Unbeknownst to me, this monastery was and is one of 20 or so satellites of St. Anthony’s Monastery hundreds of miles away in Florence, Arizona, under the guidance of one Elder Ephraim. That June, St. Anthony’s would become even more notorious than it already was after a troubled young novice—a convert—who had left the previous year returned and killed himself on the monastery grounds. After his death, his parents sketched a deeply troubling picture of his novitiate. He was not permitted to see his parents or to leave, not even when his grandmother was terminally ill. His personal correspondence was opened and read by the Elder, and redacted to hide information about the seriousness of his grandmother’s condition. Already tall and slender, he dropped 150 pounds and images from the time show him appearing unhealthily gaunt. His limited correspondence with his family increasingly revealed signs of a dire and untreated mental illness. Before leaving, he claimed that he had been threatened by other monks and the Elder, and that the Elder was a “charlatan.” The monastery has denied these claims, and the claims of his parents that he was brainwashed.

Even before this, St. Anthony’s and its affiliated monasteries were connected with rumored strange practices and beliefs. Some of the Elder’s writings contain references to The Protocols of the Elders of Zion, a deeply Anti-Semitic text fabricated in the early 20th century as a Jewish world domination manual. Several couples have published their stories online of being ordered by the Elder and those beneath him to live as “brother and sister,” and even to live as monastics in separate monasteries. Others report being told, contrary to Church teaching and canon law, that marriage is inherently sinful and that monasticism is the only sure path to salvation. A common thread in all the various accounts of Elder Ephraim’s monasteries is that unquestioned obedience to the Elder’s will is law for both monks and pilgrims—a general practice in Orthodoxy’s traditional spiritual father paradigm to which even relatively sane writers like Kallistos Ware attest. Orthodoxy’s tradition of spiritual fatherhood can be very beautiful, but more often than not, its insistence on blind obedience and the elder’s sole responsibility for one’s salvation make those seduced by it extremely vulnerable to abuse. Laity have periodically appealed to the hierarchy to reign in the “Ephraimites” and Ephraim’s monasteries, but nothing substantial has been done.

I didn’t know any of this when I arrived at the monastery on a dull, gray afternoon in my frumpily modest monastery clothes. I was just happy to be there, to drink in the silence, to be absolved. Cleansed.

I made my way to the church, a marble and dark-wood dream of a sanctuary built in the old style with no pews and Christ Pantokrator in His dome, looking sternly down on the whole incense-laden microcosm.

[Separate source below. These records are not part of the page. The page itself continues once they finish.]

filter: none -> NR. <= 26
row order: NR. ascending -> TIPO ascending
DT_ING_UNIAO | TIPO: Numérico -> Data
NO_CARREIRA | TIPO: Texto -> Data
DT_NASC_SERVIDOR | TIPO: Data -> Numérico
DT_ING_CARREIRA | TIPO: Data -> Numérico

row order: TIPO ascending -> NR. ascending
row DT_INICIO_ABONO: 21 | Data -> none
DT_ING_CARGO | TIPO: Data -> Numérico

I assumed my confession would take place there as it had always done in the various parishes I’d belonged to: the confessor and us both sitting face to face before the iconostasis icon of Christ, not in the dreaded “box” as I smugly referred to the dour Roman confessional. To my confusion, there were still people milling about the sanctuary. And where was the confessor?

As if an answer, a volunteer showed me over to a door in the narthex that I had assumed went to a bathroom.

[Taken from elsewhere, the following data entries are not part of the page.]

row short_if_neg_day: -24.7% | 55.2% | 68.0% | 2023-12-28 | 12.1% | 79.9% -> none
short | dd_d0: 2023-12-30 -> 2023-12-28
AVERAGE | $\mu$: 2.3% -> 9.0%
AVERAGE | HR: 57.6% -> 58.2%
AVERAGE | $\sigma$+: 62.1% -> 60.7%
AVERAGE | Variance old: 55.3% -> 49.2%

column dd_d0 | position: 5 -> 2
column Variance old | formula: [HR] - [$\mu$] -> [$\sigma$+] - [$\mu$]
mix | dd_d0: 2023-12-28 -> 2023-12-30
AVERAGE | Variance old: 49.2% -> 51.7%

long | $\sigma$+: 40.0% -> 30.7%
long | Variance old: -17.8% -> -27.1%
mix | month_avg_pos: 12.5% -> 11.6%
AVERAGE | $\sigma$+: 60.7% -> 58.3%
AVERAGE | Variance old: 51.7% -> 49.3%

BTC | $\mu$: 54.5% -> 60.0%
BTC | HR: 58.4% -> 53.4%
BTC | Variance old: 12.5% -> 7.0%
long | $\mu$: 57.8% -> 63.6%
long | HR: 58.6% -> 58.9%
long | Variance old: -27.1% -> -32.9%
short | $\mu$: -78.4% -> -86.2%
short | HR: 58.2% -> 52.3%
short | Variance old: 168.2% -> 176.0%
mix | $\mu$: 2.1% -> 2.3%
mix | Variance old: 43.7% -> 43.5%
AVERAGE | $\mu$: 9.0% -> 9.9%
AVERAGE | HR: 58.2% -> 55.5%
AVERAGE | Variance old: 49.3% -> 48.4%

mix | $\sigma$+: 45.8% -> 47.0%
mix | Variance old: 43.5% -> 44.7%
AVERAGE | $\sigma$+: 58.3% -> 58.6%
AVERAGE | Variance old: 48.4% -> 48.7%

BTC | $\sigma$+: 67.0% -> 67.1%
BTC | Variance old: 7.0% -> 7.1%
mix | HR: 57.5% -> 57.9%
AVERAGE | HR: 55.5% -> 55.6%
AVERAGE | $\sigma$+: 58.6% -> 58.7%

Father will be with you shortly,” she said in a soft, kind voice. “He usually does confession in a question-answer format, but if you don’t want to, that’s okay. I’ll let him know.” Not wanting to impose on his usual routine or cause difficulties, I told her that the usual way would be fine with me. Better, even. It sounded much more thorough. After a few minutes, the door opened and I stepped inside.

I found myself in a tiny room no bigger than a closet, with a tiny bench in front of a monk seated on a stool. As I took my seat, I saw that he was surprisingly young with almost no trace of gray in his beard. I also noticed we were so close our knees almost touched. Unconsciously, I sat with my back pressed as hard as I could to the wall behind me. After preliminary introductions, we began. Entirely from memory, he went through a long list of sins which were more or less easy to answer. No thievery, murder, or apostasy to report this time around. From what I can remember the categories were more or less general. Until they weren’t.